● THE DATA:
====

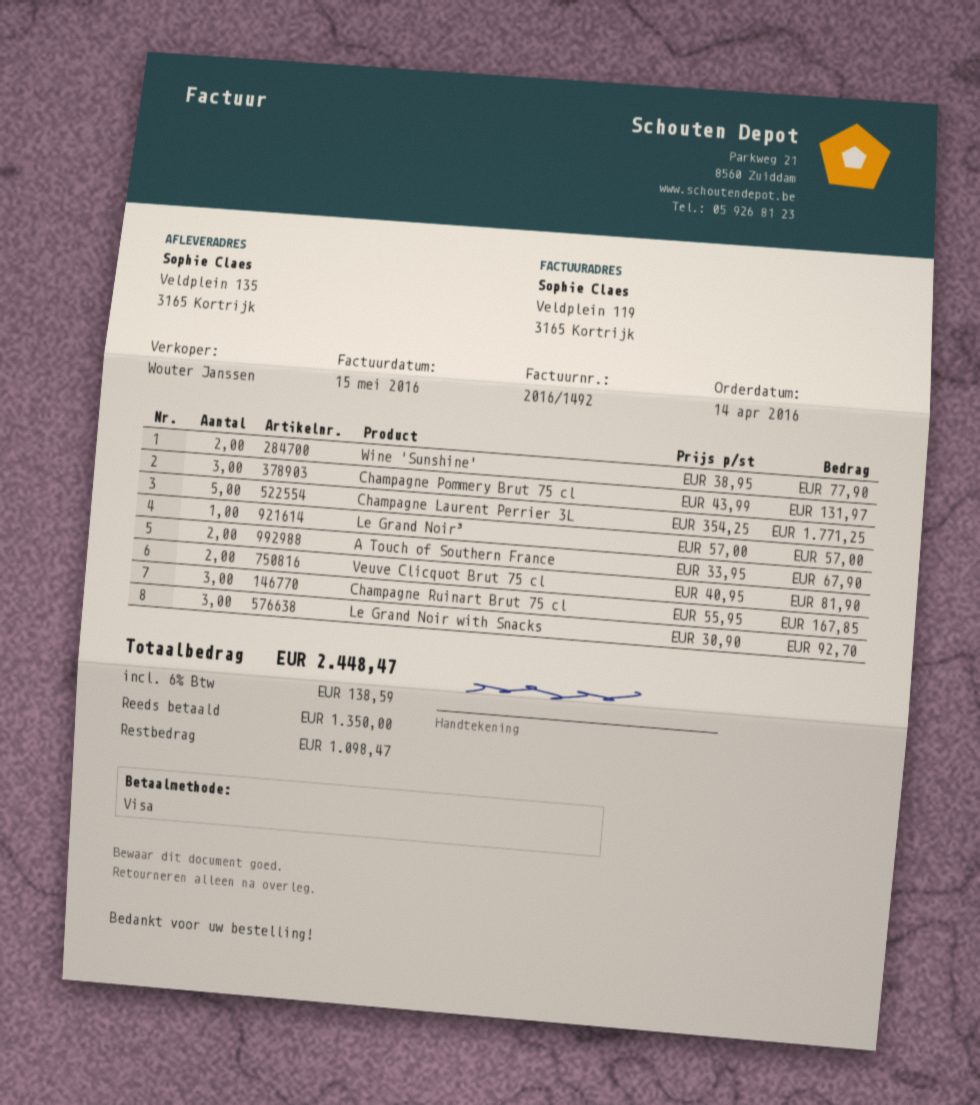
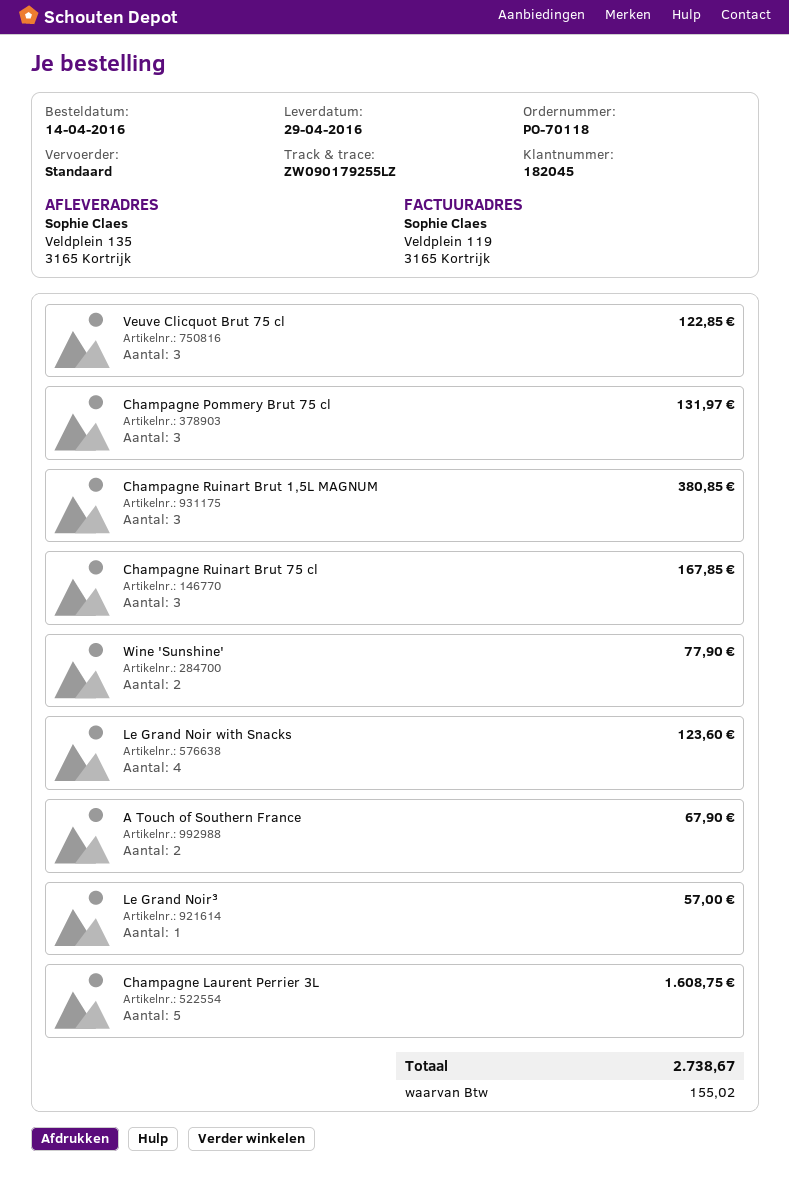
Champagne Laurent Perrier 3L: 5 for 1771.25 -> 5 for 1608.75
Veuve Clicquot Brut 75 cl: 2 for 81.90 -> 3 for 122.85
Le Grand Noir with Snacks: 3 for 92.70 -> 4 for 123.60
Champagne Ruinart Brut 1,5L MAGNUM: none -> 3 for 380.85
tax: 138.59 -> 155.02
total: 2448.47 -> 2738.67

====

● PROBLEM REQUIREMENTS: Your task is to reproduce the entries above word for word, from the first line through the line with "tax: 138.59 -> 155.02", and please leave out any pictures.

● TASK SOLUTION:
Champagne Laurent Perrier 3L: 5 for 1771.25 -> 5 for 1608.75
Veuve Clicquot Brut 75 cl: 2 for 81.90 -> 3 for 122.85
Le Grand Noir with Snacks: 3 for 92.70 -> 4 for 123.60
Champagne Ruinart Brut 1,5L MAGNUM: none -> 3 for 380.85
tax: 138.59 -> 155.02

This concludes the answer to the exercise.